Der Prozess um den versuchten Mord an einem Deutsch- und Chemielehrer einer Dortmunder Gesamtschule hat gestartet. Er wird nicht-öffentlich verhandelt, um die jugendlichen Angeklagten zu schützen, so der Richter. Im Mai 2019 hatten drei junge Männer – zwei davon Schüler – versucht, Lehrer Wolfgang Wittchow auf dem Schulparkplatz zu überwältigen.
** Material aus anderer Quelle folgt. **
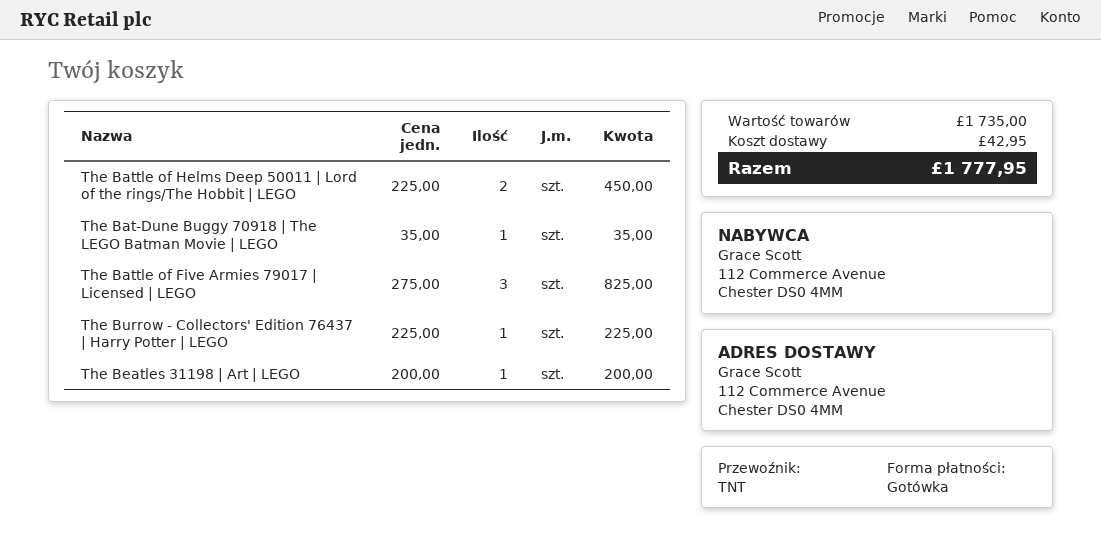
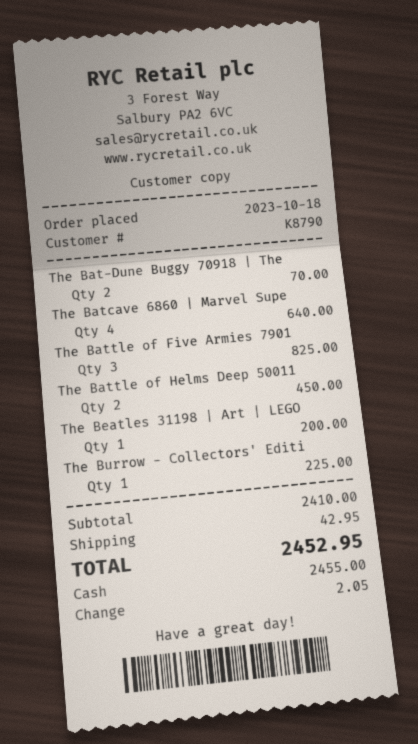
The Bat-Dune Buggy 70918 | The LEGO Batman Movie | LEGO: 1 for 35.00 -> 2 for 70.00
The Batcave 6860 | Marvel Supe: none -> 4 for 640.00
subtotal: 1735.00 -> 2410.00
total: 1777.95 -> 2452.95

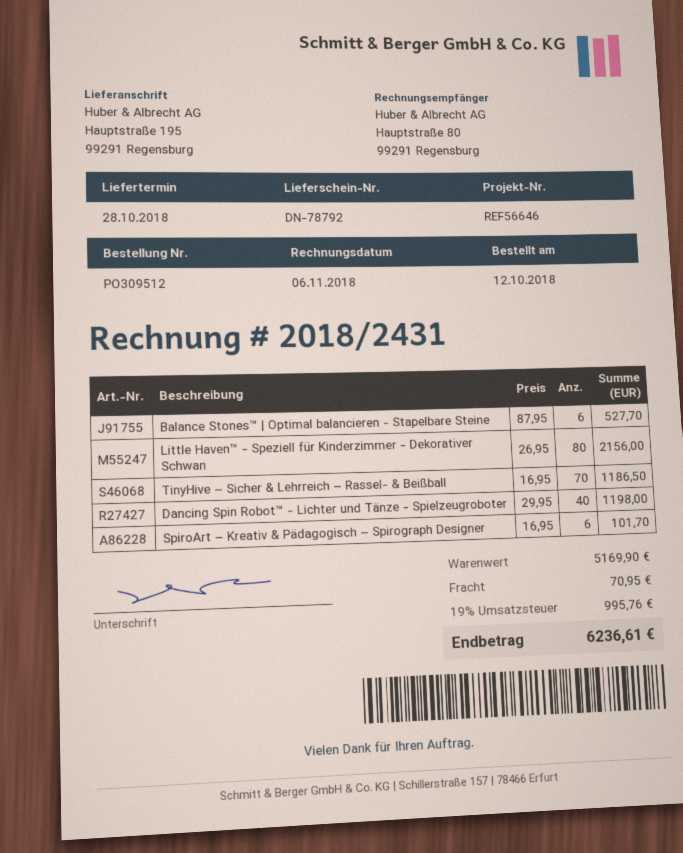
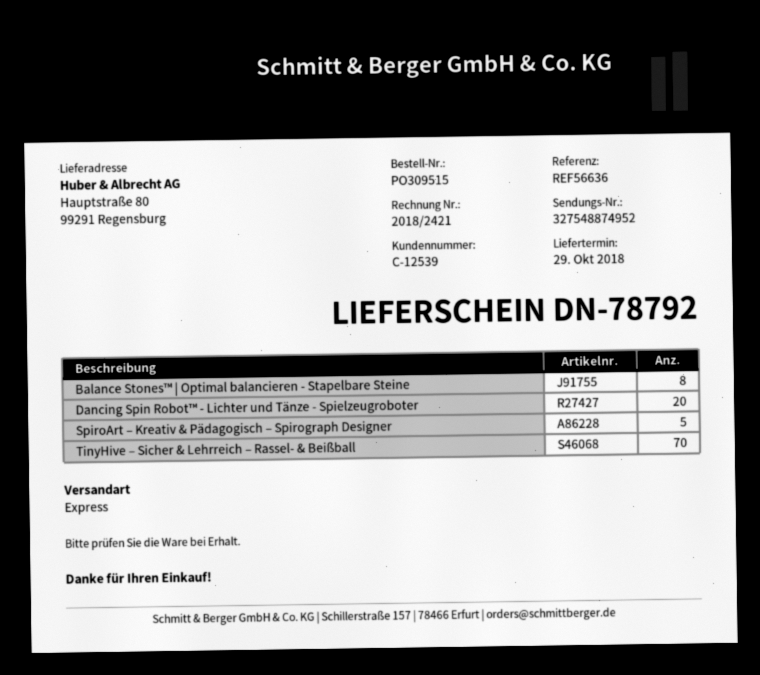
order number: PO309512 -> PO309515
delivery date: 2018-10-28 -> 2018-10-29
invoice number: 2018/2431 -> 2018/2421
reference: REF56646 -> REF56636
ship to: Hauptstraße 195, 99291 Regensburg -> Hauptstraße 80, 99291 Regensburg
Balance Stones™ | Optimal balancieren - Stapelbare Steine: 6 -> 8
Little Haven™ - Speziell für Kinderzimmer - Dekorativer Schwan: 80 -> none
Dancing Spin Robot™ - Lichter und Tänze - Spielzeugroboter: 40 -> 20
SpiroArt – Kreativ & Pädagogisch – Spirograph Designer: 6 -> 5

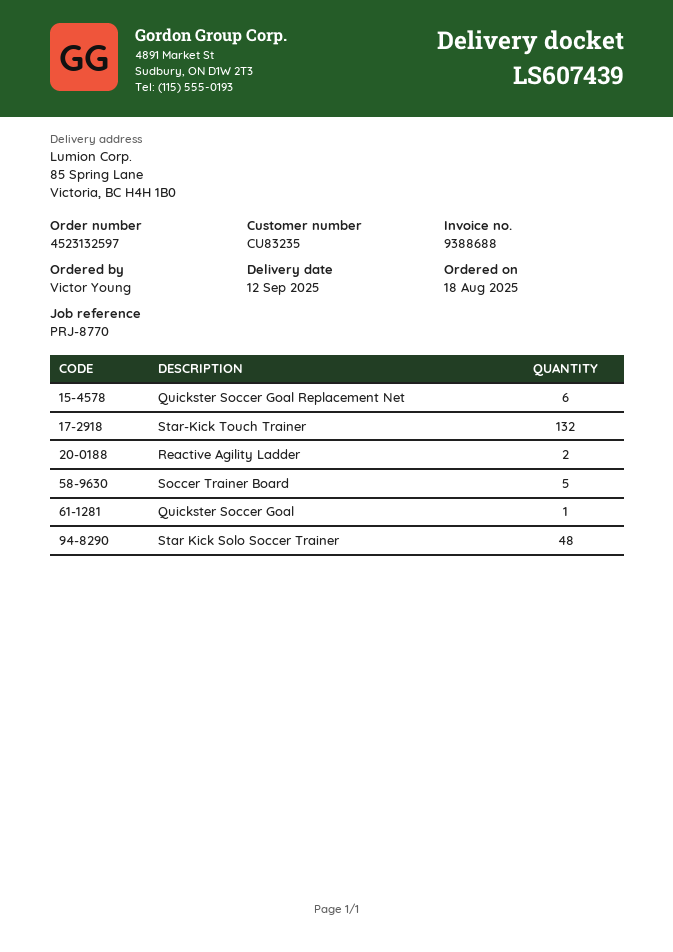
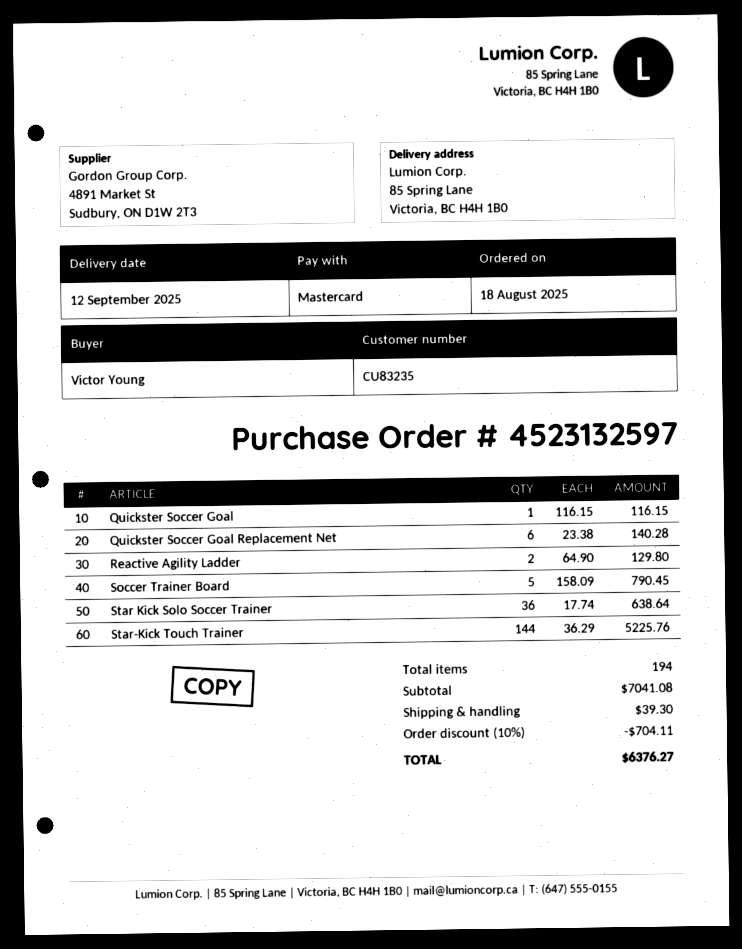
Star-Kick Touch Trainer: 132 -> 144
Star Kick Solo Soccer Trainer: 48 -> 36

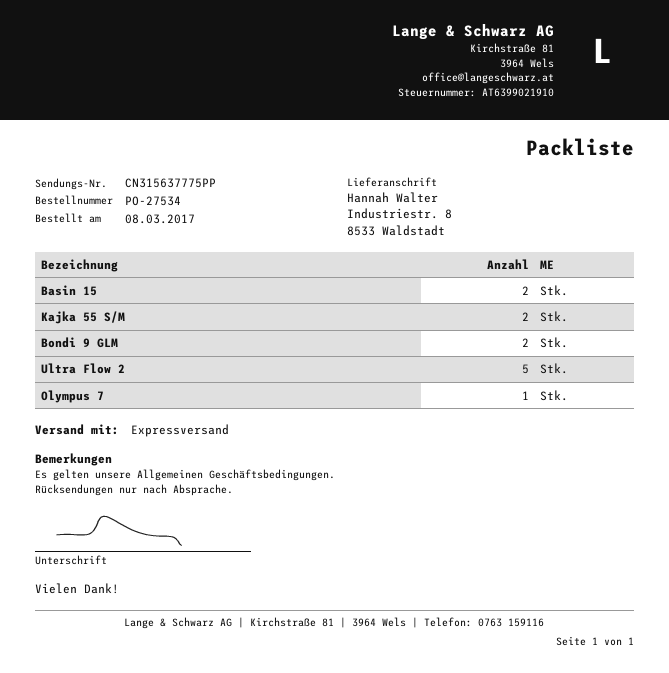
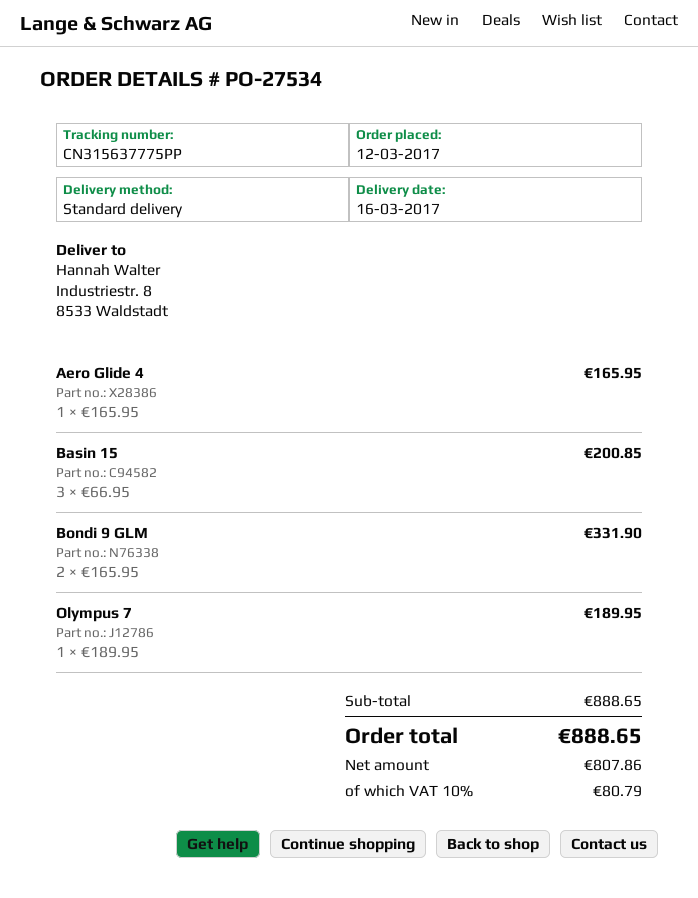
order date: 2017-03-08 -> 2017-03-12
shipping method: express -> standard
Basin 15: 2 -> 3
Kajka 55 S/M: 2 -> none
Ultra Flow 2: 5 -> none
Aero Glide 4: none -> 1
Die Staatsanwaltschaft ist überzeugt davon, dass die Jugendlichen versucht hatten, ihren Lehrer mit einem vorgetäuschten medizinischen Notfall auf den Lehrerparkplatz zu locken. Sie haben ihn dazu bringen wollen, sich zu einem am Boden liegenden Schüler zu bücken. Dann, so heißt es laut Anklage, wollten die drei mutmaßlichen Täter den Lehrer von hinten mit Hämmern erschlagen. Er habe stattdessen den Notarzt gerufen. Ein Angriff blieb so aus. Den heute 17-,18- und 19-jährigen Angeklagten wird versuchter Mord und Verabredung zum Verbrechen vorgeworfen.

Einer der Angeklagten bestreitete die Vorwürfe der Staatsanwaltschaft bereits am ersten Prozesstag (28. Januar), wie ein Sprecher des Dortmunder Landgerichts mitteilt. Die Angaben zum gesamten Tagesablauf stimmten nur teilweise mit der Anklage überein. Das Gericht muss nun die genauen Beweismittel bis ins kleinste Detail prüfen. Zunächst sind acht Verhandlungstage bis Ende April für den Fall vorgesehen.

Lehrer tritt als Nebenkläger auf

Der Lehrer Wolfgang Wittchow tritt als Nebenkläger auf. Er will eine harte Strafe: „Zumindest für den Haupttäter wünsche ich mir eine Strafe, die sich in Jahren und nicht nur in Monaten bemisst“, sagt er bereits vor dem Prozess. Resozialisierung könne schließlich auch im Gefängnis stattfinden. Laut Jugendstrafrecht ist eine Höchststrafe von bis zu zehn Jahren Jugendhaft möglich.

Das Gericht will die Jugendlichen mit dem Ausschluss der Öffentlichkeit vor einer drohenden Stigmatisierung schützen. „Sie sollen sich möglichst ungestört zu rechtstreuen Erwachsenen entwickeln können“, sagt der Gerichtsvorsitzender Ulf Penning. Das Jugendstrafrecht habe eher einen erziehenden Charakter. Dieser Schutz überwiege das hohe Interesse der Öffentlichkeit.